La vicenda esaminata dagli Ermellini prende le mosse il 25 febbraio 2015, quando una condomina di Varese aveva citato in giudizio il condominio di appartenenza, lamentando l’impossibilità di consultare la documentazione contabile degli anni precedenti. Tra i documenti richiesti figuravano estratti del conto corrente condominiale, registrazioni dei consumi idrici e il registro dell’anagrafe condominiale. Nonostante ripetute richieste scritte tra la fine del 2014 e l’inizio del 2015, l’amministratore aveva negato l’accesso ai documenti, spingendo la condomina a rivolgersi al tribunale.
Sia il Tribunale di Varese nel 2017 sia la Corte d’Appello di Milano nel 2019 avevano respinto le istanze, condannando la donna per lite temeraria ai sensi dell’art. 96 c.p.c., sulla base di presunte irregolarità formali nella richiesta e della tempestività delle stesse rispetto all’assemblea condominiale. In particolare, si sosteneva che la richiesta fosse stata formulata in modo improprio – chiedendo la comunicazione dei documenti anziché la semplice visione – e che fosse stata inoltrata troppo tardi per poter essere soddisfatta.
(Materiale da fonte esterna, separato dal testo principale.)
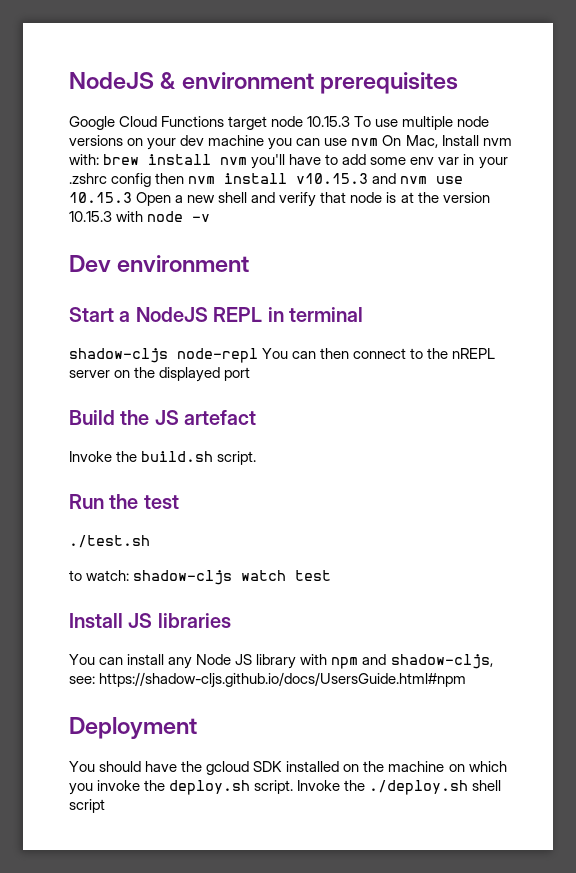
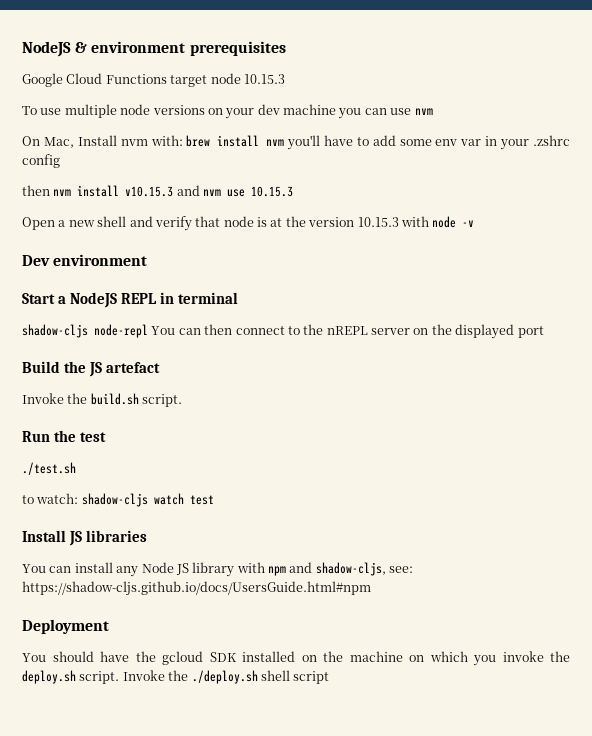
(351, 121) none -> (285, 79) //
(379, 142) none -> (433, 111) //
(152, 180) none -> (60, 161) //
(132, 197) none -> (294, 191) //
La Cassazione ha tuttavia ribaltato queste decisioni, evidenziando alcuni principi chiave in materia di gestione condominiale. I giudici hanno precisato che il diritto di accesso ai documenti non richiede formalità particolari: ciò che rileva è che la volontà del condomino sia chiara e comprensibile. L’amministratore non può sottrarsi all’obbligo di trasparenza appellandosi a cavilli linguistici o procedure formali.
Sul tema della privacy, la Corte ha stabilito che la protezione dei dati personali non può costituire un ostacolo alla conoscenza delle morosità. Secondo i giudici, il trattamento delle informazioni relative ai debiti dei condomini è legittimo se necessario per l’adempimento degli obblighi di gestione, purché sia rispettato un principio di riservatezza: l’amministratore deve comunicare i dati solo al richiedente e non diffonderli pubblicamente, evitando affissioni in bacheche condominiali o altre esposizioni accessibili a terzi.
La pronuncia della Cassazione segna un importante precedente, ribadendo il bilanciamento tra diritto alla trasparenza e tutela della riservatezza, e conferma il ruolo attivo dell’amministratore nella garanzia di una gestione chiara e corretta dei conti condominiali.